Reading Time: about 3 hours
Grimalkin the Witch Assassin is the ninth book in The Last Apprentice series. It seems my wish has been granted; I had been hoping for more of Grimalkin, who I consider the most interesting character in the series. Did this live up to my expectations? Read on to find out, with minor spoilers to follow…
This is the first book in the series where the point of view is from a character other than Tom Ward, the Spook apprentice. This is due to the fact that at the end of Rage of the Fallen, the story splits into two arcs: the Spook and Tom are trying to research how to destroy the Fiend, while Grimalkin has the Fiend’s head and tries to keep the pursuing forces away from Tom to buy him some time. The story follows the witch assassin as she tries to stay ahead of the masses of forces pursuing her – they want to reclaim the Fiend’s head, which can then be re-attached to his body, allowing his followers to re-animate him.

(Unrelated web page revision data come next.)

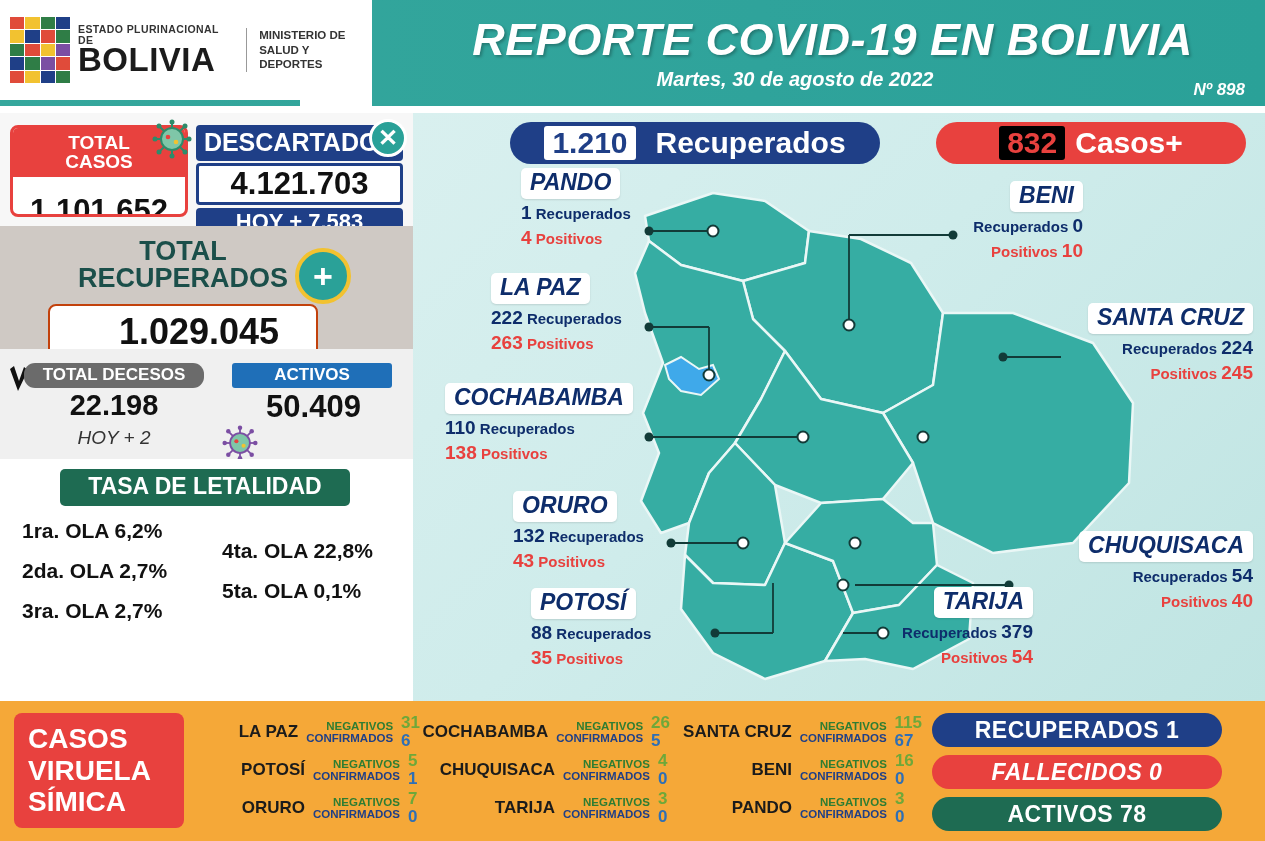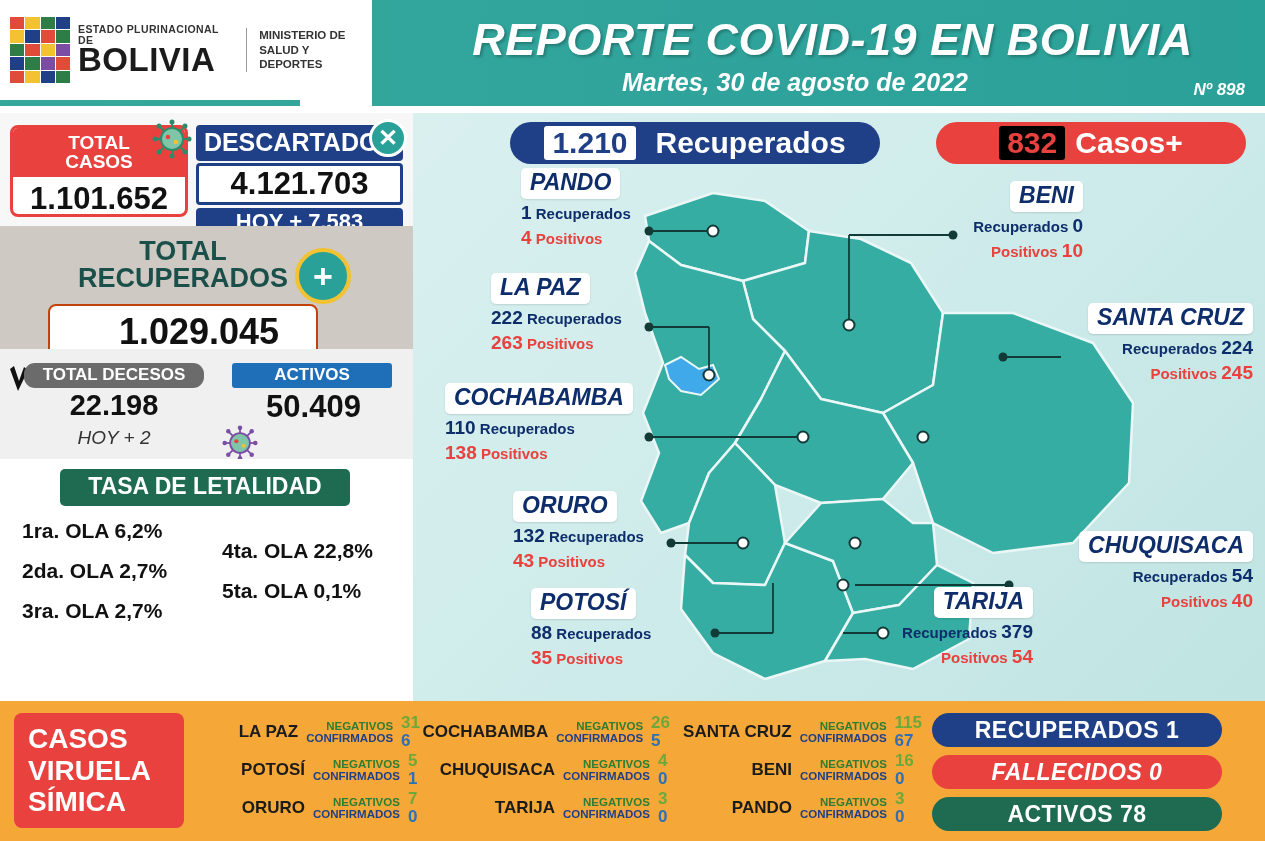--- a/index.html
+++ b/index.html
@@ -36,7 +36,7 @@
   }
   .head-date {
     position:absolute; left:410px; top:68px; width:770px; text-align:center;
-    color:#fff; font-style:italic; font-weight:bold; font-size:25px;
+    color:#fff; font-style:italic; font-weight:bold; font-size:20px;
   }
   .head-num { position:absolute; right:20px; top:80px; color:#fff; font-style:italic; font-weight:bold; font-size:17px; }
 

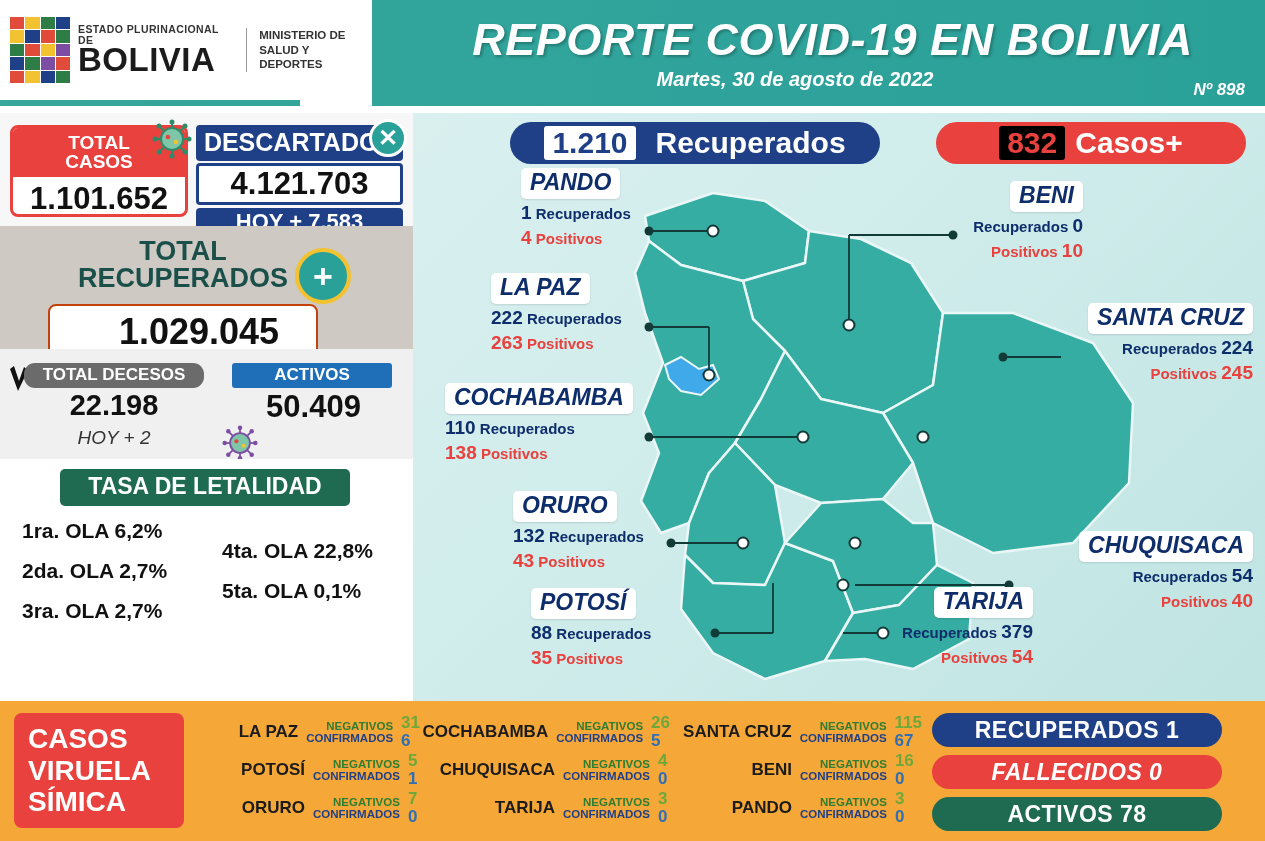--- a/index.html
+++ b/index.html
@@ -48,7 +48,7 @@
     border:3px solid #e8413e; border-radius:8px; background:#fff; overflow:hidden;
   }
   .ctc-head { background:#e8413e; color:#fff; font-weight:bold; font-size:19px; text-align:center; line-height:1.0; padding:5px 0 6px; }
-  .ctc-val { text-align:center; font-size:31px; font-weight:bold; color:#111; padding-top:4px; }
+  .ctc-val { text-align:center; font-size:31px; font-weight:bold; color:#111; padding-top:16px; }
   .virus1 { position:absolute; left:152px; top:6px; width:40px; height:40px; }
   .card-desc {
     position:absolute; left:196px; top:12px; width:207px; height:105px;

Grimalkin is aided by several supporting characters: Thorne, Grimalkin’s apprentice; the lamia witches that are Tom’s aunts; Alice’s aunt, Agnes; a knight in a castle; and Alice herself. The help is sorely needed, as the pursuers consist of almost 100 witches, a dark mage, and an abhuman beast called the Kretch, a giant wolf-like creature.
I was slightly disappointed at the way Grimalkin’s character was presented in the story. There is a little blurb at the beginning of each chapter that gives the reader insight into Grimalkin’s thought process and character, and during the story the reader is also presented with Grimalkin’s backstory and her thoughts on the dangers she faced. However, other than dismay at her deteriorating condition, a poignant moment of loss and a sequence of cold vengeance, I didn’t get a good feeling for what Grimalkin felt. In other words, I often knew what Grimalkin was thinking, but not what she was feeling. In my opinion, Delaney missed a prime opportunity to really develop Grimalkin into something special, instead sacrificing depth for action sequences. Now I should say that this has been normal through the series, and Delaney is being consistent; also, this is a YA novel, so we’re not going to get Wheel of Time character profiles. I just wished for a little more personality for my favorite character.
Ultimately, this is a story about mortality: Grimalkin accepts that she may not have much time left. She deals with the effects of the poison: slower reflexes, bouts of weakness, blackouts, and depletion of her strength and magic. To her, it becomes imperative that Thorne assumes her responsibilities, and Grimalkin tries to instill something in Thorne…well, we can’t call it goodness, but maybe a good word to use instead would be a conscience. Grimalkin doesn’t kill for fun; she kills for a purpose, and she feels the loss of those who make sacrifices on her behalf. Unlike most witches, she seems to have some kind of conscience, and is not totally evil. In fact, her motivation for destroying the Fiend is quite believable, because the Fiend killed her baby. Also, where tradition has had challengers fight the witch assassin and either lose and perish, or win and assume the title, Grimalkin intends to change that by stepping aside when her apprentice is ready. She doesn’t want to fight and kill Thorne, she wants her apprentice to succeed. So though her motivation is to destroy the Fiend, she has another – to see Thorne, who she cares about, step into her shoes.
One more minor complaint I have is the use of Alice as a Deus Ex Machina…suddenly Alice has become an extremely powerful witch, almost overnight and out of nowhere. We know she is the daughter of the Fiend, and as a result has some power, but suddenly she is able to do things she couldn’t do before, including a healing that her aunt, a witch who had practiced healing all her life, couldn’t do.
In conclusion, Delaney has given me what I asked for: more of Grimalkin. While I would have liked to see her fleshed out more, rather than simply moving from one battle to the next, I did find the story interesting. As an action book it succeeds, but on an emotional level it falls a bit short. Recommended for fans of the series, especially those who really like Grimalkin’s character, but not to the casual reader who hasn’t read any of the previous books.